Supplied data
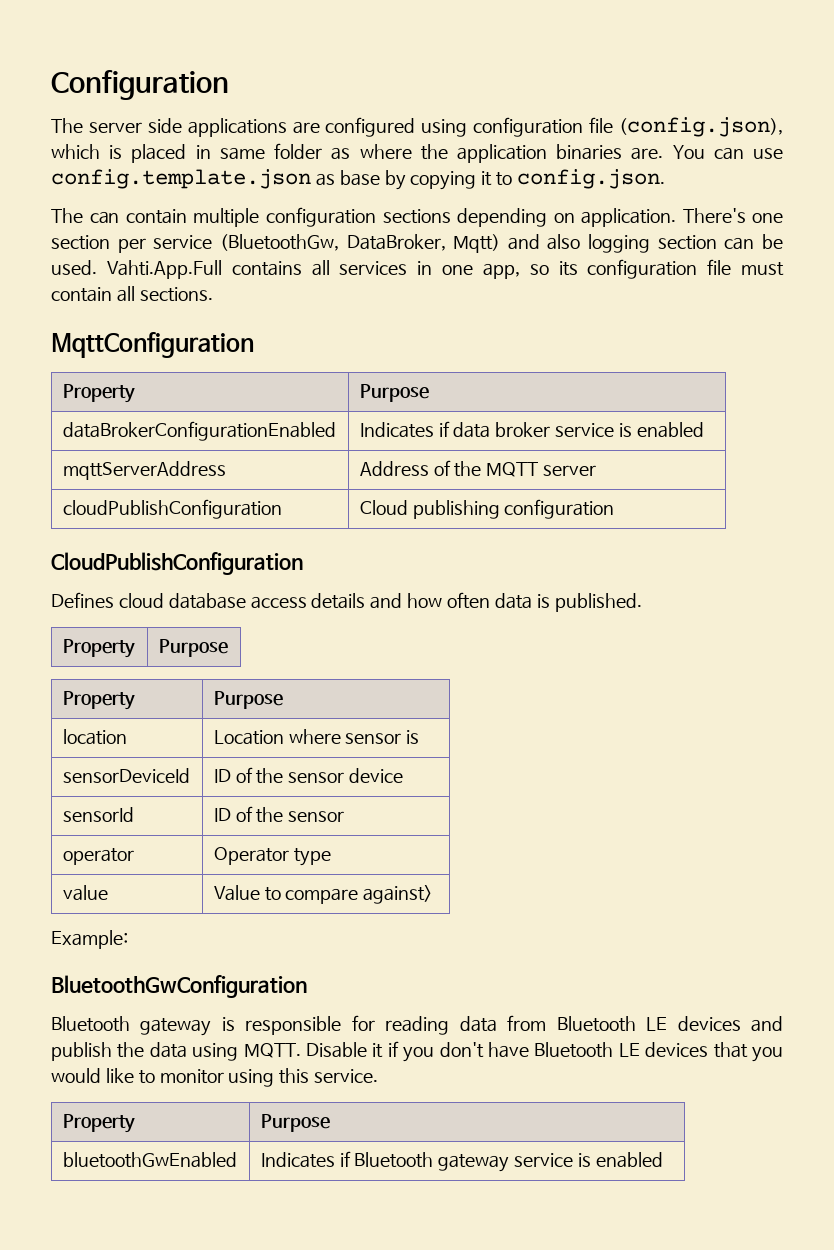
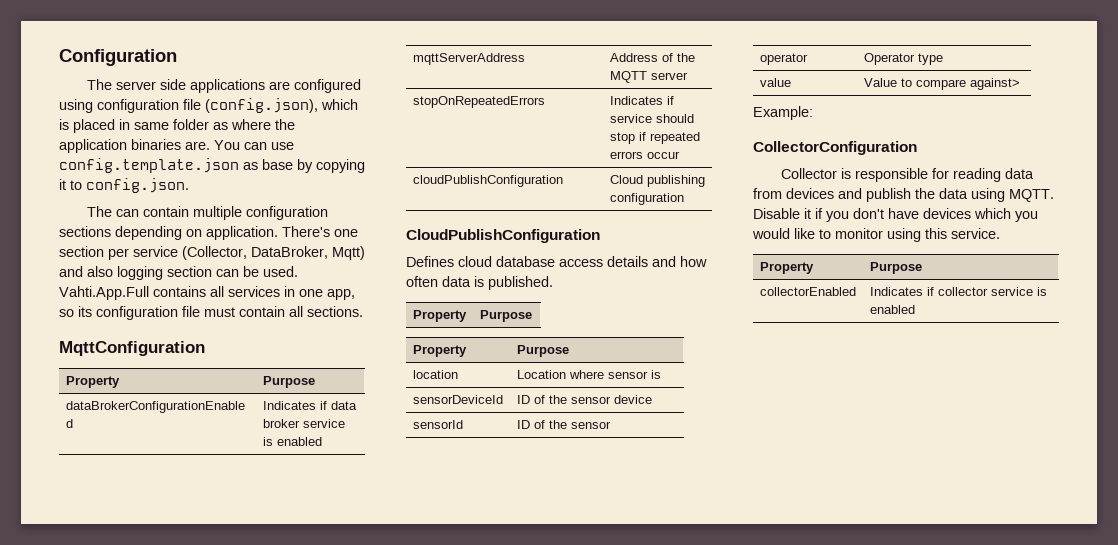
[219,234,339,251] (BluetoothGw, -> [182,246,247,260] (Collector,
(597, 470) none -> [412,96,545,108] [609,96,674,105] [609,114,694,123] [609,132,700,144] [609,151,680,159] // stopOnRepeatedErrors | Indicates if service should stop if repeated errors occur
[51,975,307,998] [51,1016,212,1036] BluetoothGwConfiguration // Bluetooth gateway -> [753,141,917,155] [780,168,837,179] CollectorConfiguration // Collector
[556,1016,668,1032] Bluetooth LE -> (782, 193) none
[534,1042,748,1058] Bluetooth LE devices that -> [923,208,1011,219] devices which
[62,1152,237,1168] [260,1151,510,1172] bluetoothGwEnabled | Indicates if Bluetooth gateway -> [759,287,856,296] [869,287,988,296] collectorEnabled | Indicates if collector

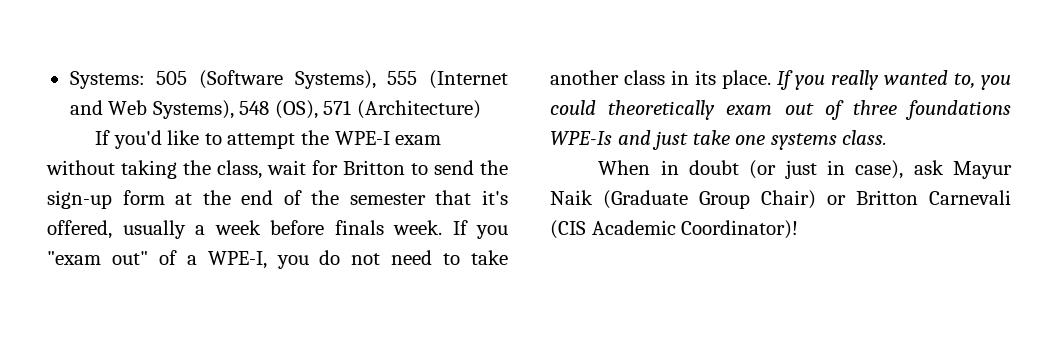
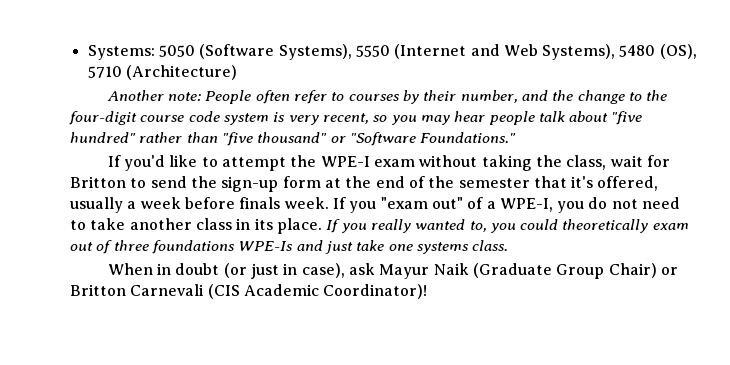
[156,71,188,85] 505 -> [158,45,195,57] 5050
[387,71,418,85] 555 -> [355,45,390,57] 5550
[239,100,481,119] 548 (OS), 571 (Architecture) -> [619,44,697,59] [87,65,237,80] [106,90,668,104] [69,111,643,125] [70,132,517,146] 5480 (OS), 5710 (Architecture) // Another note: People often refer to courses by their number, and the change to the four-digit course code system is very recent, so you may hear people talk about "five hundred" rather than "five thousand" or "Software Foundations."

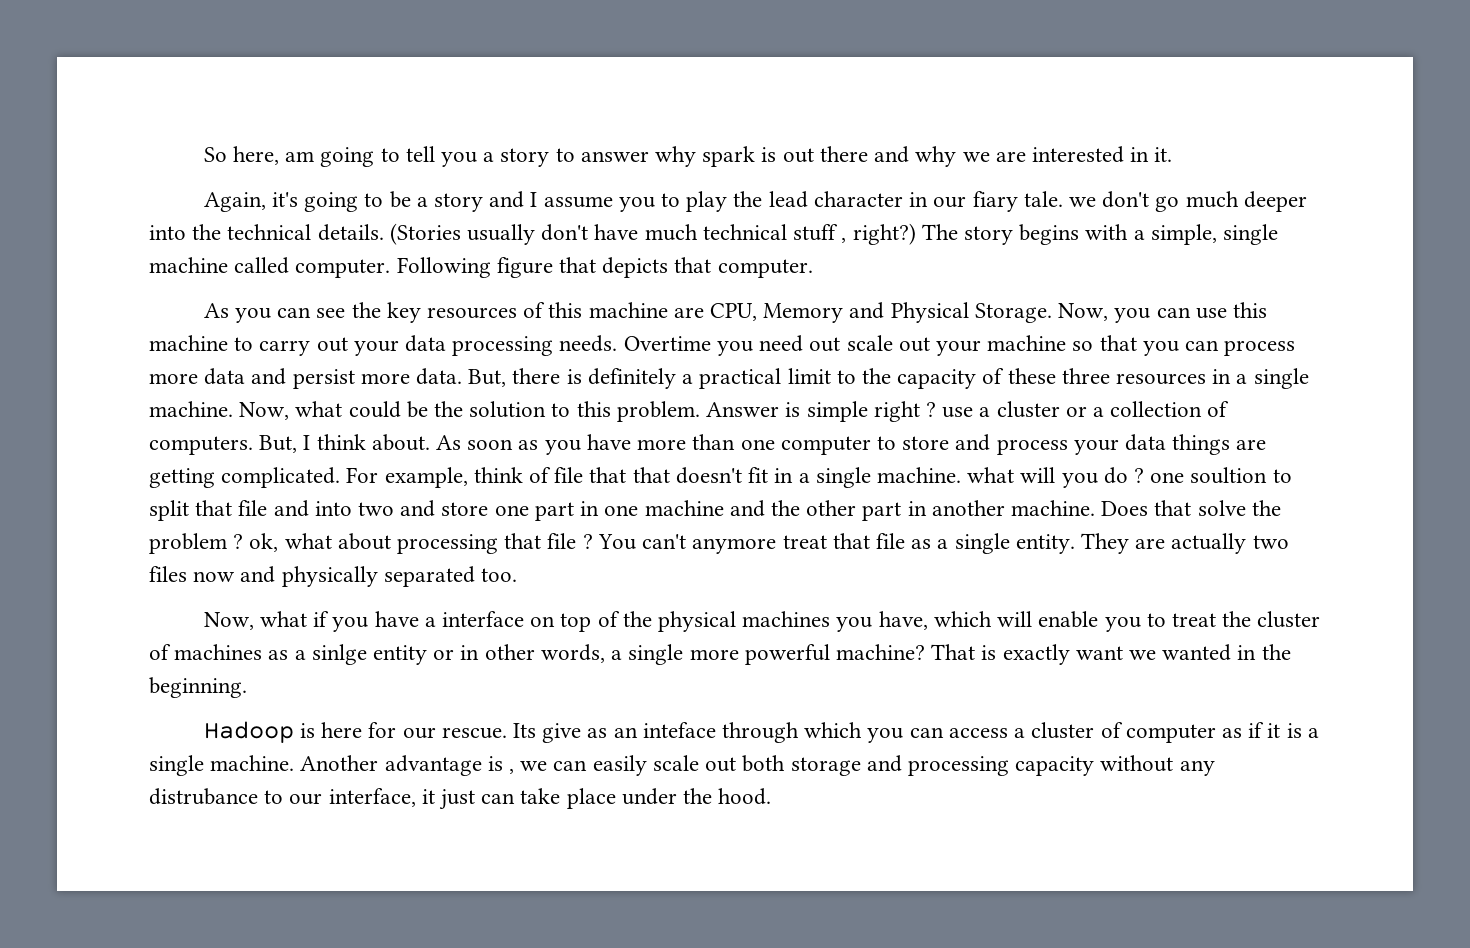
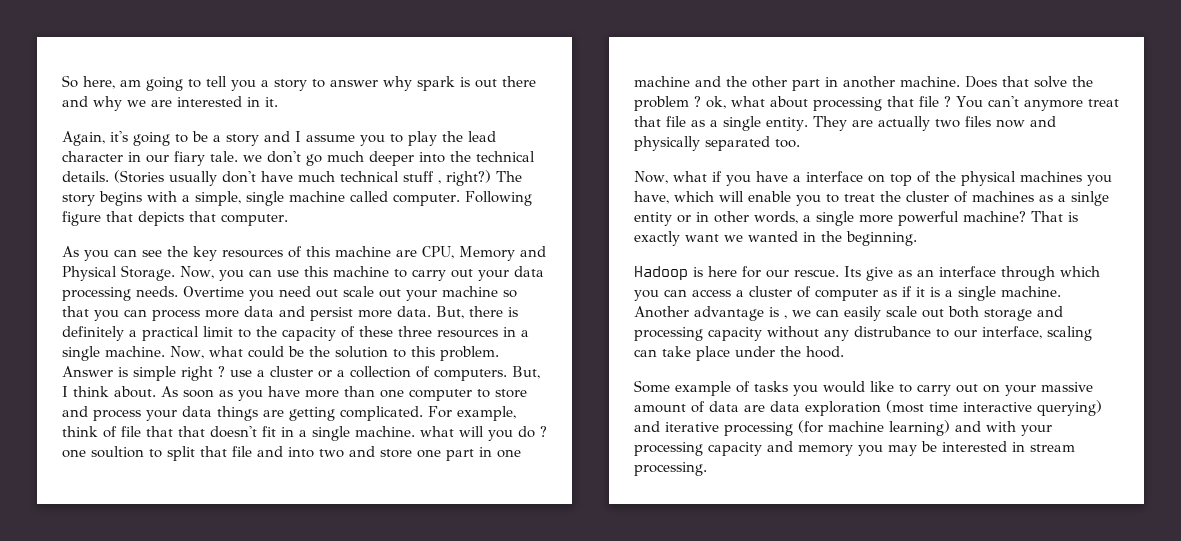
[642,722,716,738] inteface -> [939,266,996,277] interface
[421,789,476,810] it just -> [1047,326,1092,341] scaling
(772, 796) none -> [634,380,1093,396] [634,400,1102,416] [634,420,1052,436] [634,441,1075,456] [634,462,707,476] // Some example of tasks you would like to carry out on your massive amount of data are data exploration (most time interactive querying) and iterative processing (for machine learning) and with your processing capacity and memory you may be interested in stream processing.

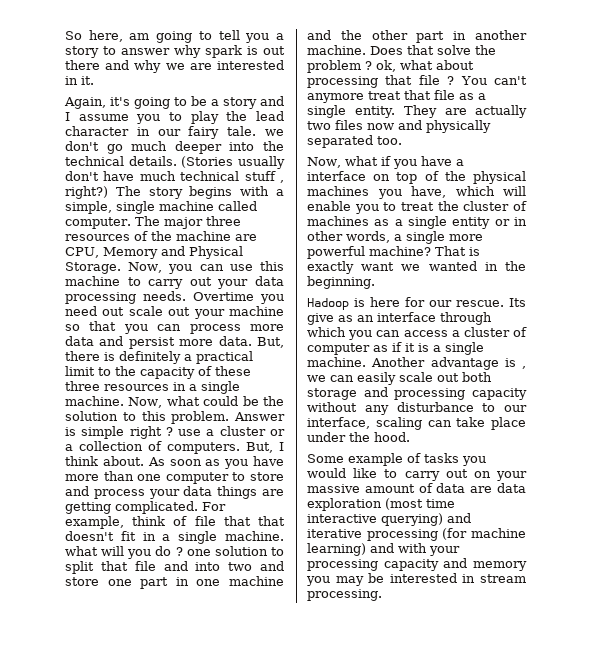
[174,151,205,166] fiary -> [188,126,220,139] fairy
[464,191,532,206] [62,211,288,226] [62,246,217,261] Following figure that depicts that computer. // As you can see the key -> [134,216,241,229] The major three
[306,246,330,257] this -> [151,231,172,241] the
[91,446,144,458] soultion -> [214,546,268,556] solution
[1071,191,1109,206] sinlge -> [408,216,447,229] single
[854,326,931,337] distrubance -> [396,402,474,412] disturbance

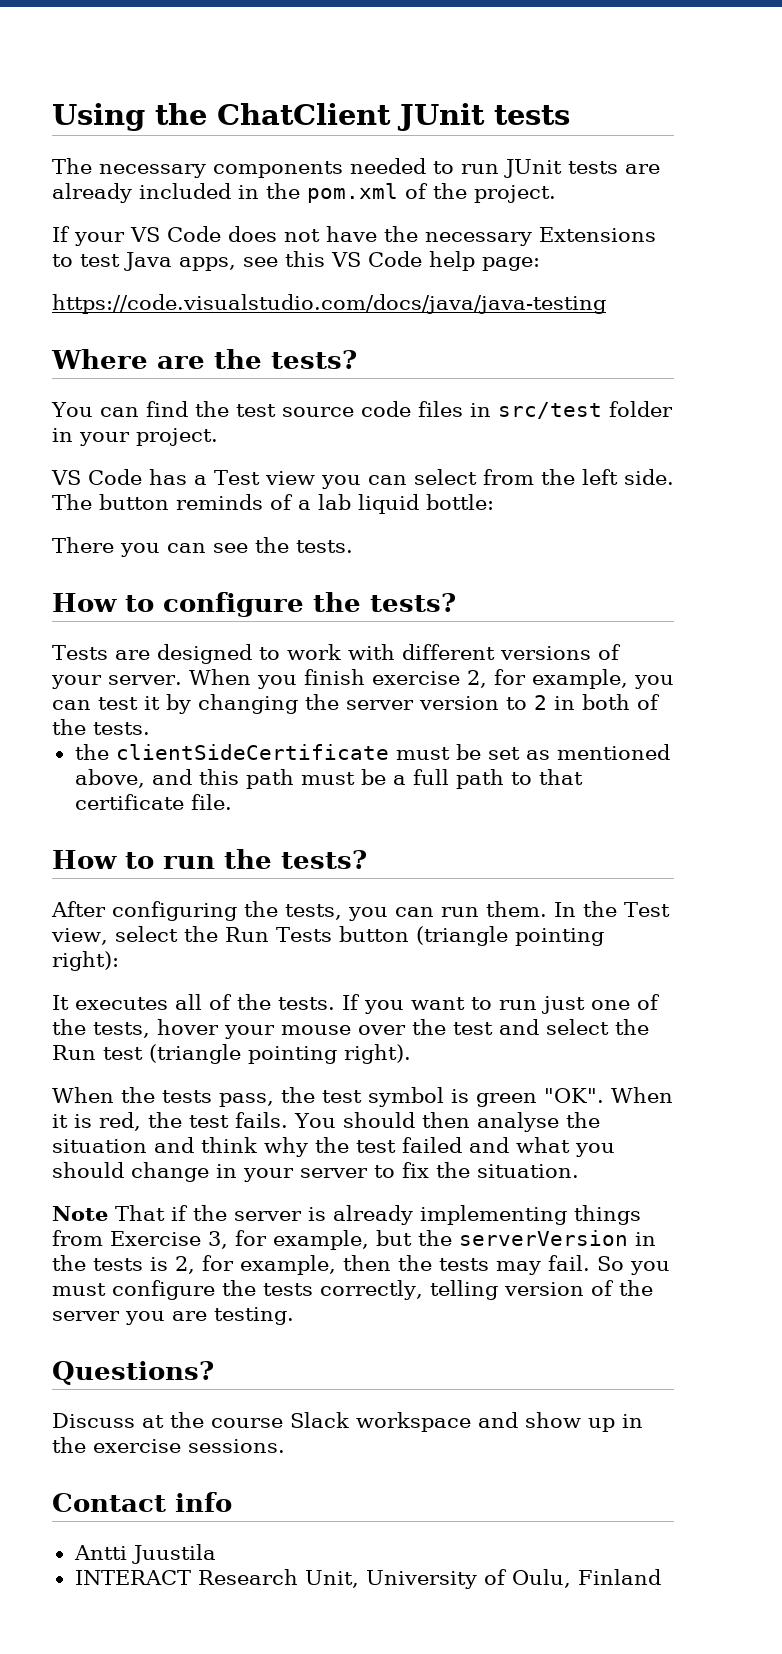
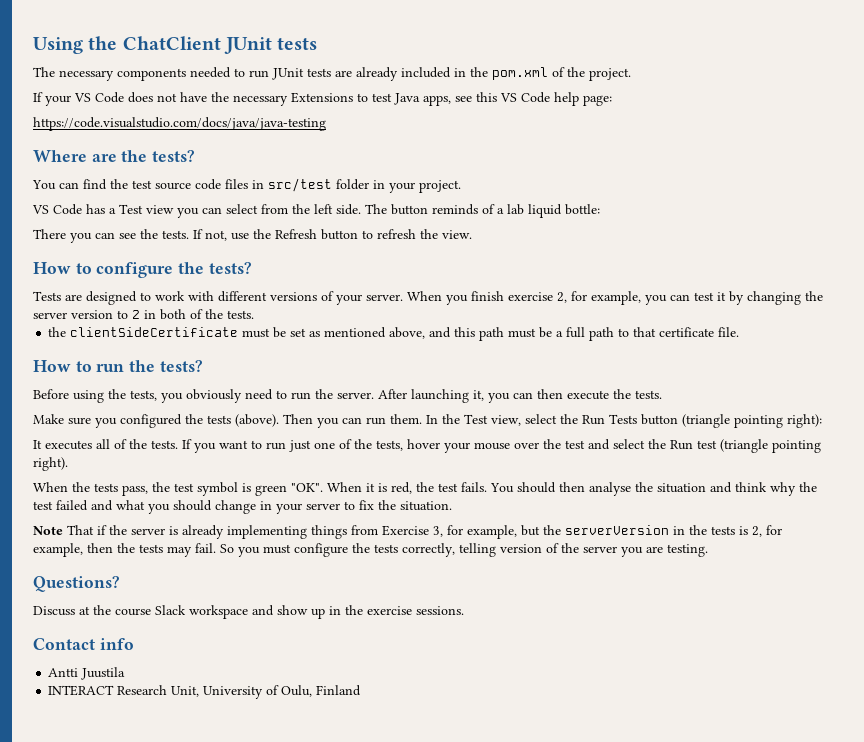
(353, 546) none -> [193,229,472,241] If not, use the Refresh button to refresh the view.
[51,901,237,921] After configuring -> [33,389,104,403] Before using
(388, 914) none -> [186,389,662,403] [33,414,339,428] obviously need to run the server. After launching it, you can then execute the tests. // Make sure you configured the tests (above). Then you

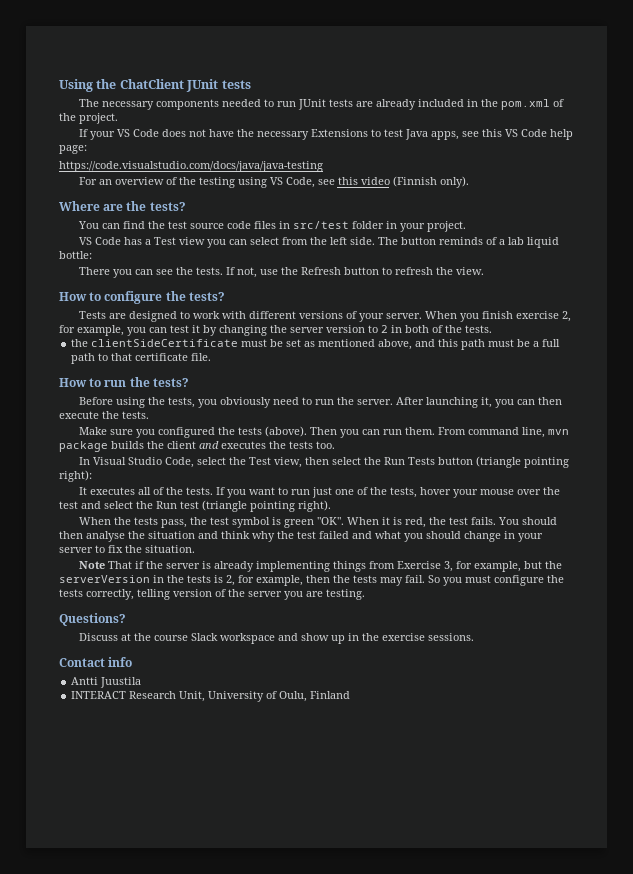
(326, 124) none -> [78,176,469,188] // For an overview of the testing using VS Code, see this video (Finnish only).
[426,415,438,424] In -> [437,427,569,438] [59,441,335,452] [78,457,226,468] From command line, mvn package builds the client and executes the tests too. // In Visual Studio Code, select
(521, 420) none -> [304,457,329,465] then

What is required
Beginning with the first line of the material above, please output each line exactly through the line that contains "(597, 470) none", and only those, leaving out pictures.

Completed exercise
[219,234,339,251] (BluetoothGw, -> [182,246,247,260] (Collector,
(597, 470) none -> [412,96,545,108] [609,96,674,105] [609,114,694,123] [609,132,700,144] [609,151,680,159] // stopOnRepeatedErrors | Indicates if service should stop if repeated errors occur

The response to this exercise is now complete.